TASK TO COMPLETE: Word for word, transcribe all of the records.

Change detection outputs:
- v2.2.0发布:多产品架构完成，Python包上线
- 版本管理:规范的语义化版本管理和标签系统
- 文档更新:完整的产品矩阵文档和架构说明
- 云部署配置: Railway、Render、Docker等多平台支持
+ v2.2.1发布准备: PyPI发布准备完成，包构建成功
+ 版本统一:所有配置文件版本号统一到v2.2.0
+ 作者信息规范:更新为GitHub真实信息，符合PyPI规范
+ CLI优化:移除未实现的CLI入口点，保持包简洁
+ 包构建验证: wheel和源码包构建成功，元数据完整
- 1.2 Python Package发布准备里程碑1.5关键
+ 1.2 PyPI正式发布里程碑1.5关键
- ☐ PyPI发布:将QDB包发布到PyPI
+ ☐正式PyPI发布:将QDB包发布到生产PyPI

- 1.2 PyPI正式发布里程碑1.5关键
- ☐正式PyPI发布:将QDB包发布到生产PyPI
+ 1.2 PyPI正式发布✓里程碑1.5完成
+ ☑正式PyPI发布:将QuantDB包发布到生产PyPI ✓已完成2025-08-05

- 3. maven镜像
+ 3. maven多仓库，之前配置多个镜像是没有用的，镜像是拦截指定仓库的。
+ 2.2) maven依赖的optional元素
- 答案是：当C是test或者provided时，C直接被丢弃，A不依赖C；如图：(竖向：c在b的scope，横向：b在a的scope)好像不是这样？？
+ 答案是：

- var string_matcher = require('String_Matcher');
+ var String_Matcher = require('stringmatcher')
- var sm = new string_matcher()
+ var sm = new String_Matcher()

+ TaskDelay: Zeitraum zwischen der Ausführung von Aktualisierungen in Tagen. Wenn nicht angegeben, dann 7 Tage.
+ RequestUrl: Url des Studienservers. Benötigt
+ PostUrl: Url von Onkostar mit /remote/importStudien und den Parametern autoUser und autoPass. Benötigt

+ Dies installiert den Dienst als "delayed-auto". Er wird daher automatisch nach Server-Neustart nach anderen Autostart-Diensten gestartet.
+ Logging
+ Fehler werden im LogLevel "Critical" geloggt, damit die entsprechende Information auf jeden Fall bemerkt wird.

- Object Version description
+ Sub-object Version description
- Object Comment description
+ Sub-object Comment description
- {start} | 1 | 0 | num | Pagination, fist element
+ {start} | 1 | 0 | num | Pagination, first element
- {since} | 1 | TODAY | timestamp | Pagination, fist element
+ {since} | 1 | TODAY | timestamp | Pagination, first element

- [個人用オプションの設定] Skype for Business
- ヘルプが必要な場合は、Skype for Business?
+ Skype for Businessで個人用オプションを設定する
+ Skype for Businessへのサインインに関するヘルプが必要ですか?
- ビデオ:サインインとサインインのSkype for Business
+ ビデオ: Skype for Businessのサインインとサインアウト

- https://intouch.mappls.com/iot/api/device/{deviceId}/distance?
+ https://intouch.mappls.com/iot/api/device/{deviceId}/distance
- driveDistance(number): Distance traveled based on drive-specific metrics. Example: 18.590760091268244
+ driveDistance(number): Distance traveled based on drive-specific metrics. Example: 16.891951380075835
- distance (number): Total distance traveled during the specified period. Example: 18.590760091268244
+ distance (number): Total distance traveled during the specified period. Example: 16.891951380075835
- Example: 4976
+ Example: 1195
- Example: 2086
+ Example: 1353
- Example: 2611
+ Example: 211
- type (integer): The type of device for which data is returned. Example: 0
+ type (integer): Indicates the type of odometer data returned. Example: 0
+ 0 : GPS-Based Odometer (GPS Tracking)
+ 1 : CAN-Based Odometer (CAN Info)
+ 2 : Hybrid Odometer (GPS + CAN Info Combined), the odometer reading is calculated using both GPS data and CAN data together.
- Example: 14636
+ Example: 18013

SOLVED PROBLEM:
- v2.2.0发布:多产品架构完成，Python包上线
- 版本管理:规范的语义化版本管理和标签系统
- 文档更新:完整的产品矩阵文档和架构说明
- 云部署配置: Railway、Render、Docker等多平台支持
+ v2.2.1发布准备: PyPI发布准备完成，包构建成功
+ 版本统一:所有配置文件版本号统一到v2.2.0
+ 作者信息规范:更新为GitHub真实信息，符合PyPI规范
+ CLI优化:移除未实现的CLI入口点，保持包简洁
+ 包构建验证: wheel和源码包构建成功，元数据完整
- 1.2 Python Package发布准备里程碑1.5关键
+ 1.2 PyPI正式发布里程碑1.5关键
- ☐ PyPI发布:将QDB包发布到PyPI
+ ☐正式PyPI发布:将QDB包发布到生产PyPI

- 1.2 PyPI正式发布里程碑1.5关键
- ☐正式PyPI发布:将QDB包发布到生产PyPI
+ 1.2 PyPI正式发布✓里程碑1.5完成
+ ☑正式PyPI发布:将QuantDB包发布到生产PyPI ✓已完成2025-08-05

- 3. maven镜像
+ 3. maven多仓库，之前配置多个镜像是没有用的，镜像是拦截指定仓库的。
+ 2.2) maven依赖的optional元素
- 答案是：当C是test或者provided时，C直接被丢弃，A不依赖C；如图：(竖向：c在b的scope，横向：b在a的scope)好像不是这样？？
+ 答案是：

- var string_matcher = require('String_Matcher');
+ var String_Matcher = require('stringmatcher')
- var sm = new string_matcher()
+ var sm = new String_Matcher()

+ TaskDelay: Zeitraum zwischen der Ausführung von Aktualisierungen in Tagen. Wenn nicht angegeben, dann 7 Tage.
+ RequestUrl: Url des Studienservers. Benötigt
+ PostUrl: Url von Onkostar mit /remote/importStudien und den Parametern autoUser und autoPass. Benötigt

+ Dies installiert den Dienst als "delayed-auto". Er wird daher automatisch nach Server-Neustart nach anderen Autostart-Diensten gestartet.
+ Logging
+ Fehler werden im LogLevel "Critical" geloggt, damit die entsprechende Information auf jeden Fall bemerkt wird.

- Object Version description
+ Sub-object Version description
- Object Comment description
+ Sub-object Comment description
- {start} | 1 | 0 | num | Pagination, fist element
+ {start} | 1 | 0 | num | Pagination, first element
- {since} | 1 | TODAY | timestamp | Pagination, fist element
+ {since} | 1 | TODAY | timestamp | Pagination, first element

- [個人用オプションの設定] Skype for Business
- ヘルプが必要な場合は、Skype for Business?
+ Skype for Businessで個人用オプションを設定する
+ Skype for Businessへのサインインに関するヘルプが必要ですか?
- ビデオ:サインインとサインインのSkype for Business
+ ビデオ: Skype for Businessのサインインとサインアウト

- https://intouch.mappls.com/iot/api/device/{deviceId}/distance?
+ https://intouch.mappls.com/iot/api/device/{deviceId}/distance
- driveDistance(number): Distance traveled based on drive-specific metrics. Example: 18.590760091268244
+ driveDistance(number): Distance traveled based on drive-specific metrics. Example: 16.891951380075835
- distance (number): Total distance traveled during the specified period. Example: 18.590760091268244
+ distance (number): Total distance traveled during the specified period. Example: 16.891951380075835
- Example: 4976
+ Example: 1195
- Example: 2086
+ Example: 1353
- Example: 2611
+ Example: 211
- type (integer): The type of device for which data is returned. Example: 0
+ type (integer): Indicates the type of odometer data returned. Example: 0
+ 0 : GPS-Based Odometer (GPS Tracking)
+ 1 : CAN-Based Odometer (CAN Info)
+ 2 : Hybrid Odometer (GPS + CAN Info Combined), the odometer reading is calculated using both GPS data and CAN data together.
- Example: 14636
+ Example: 18013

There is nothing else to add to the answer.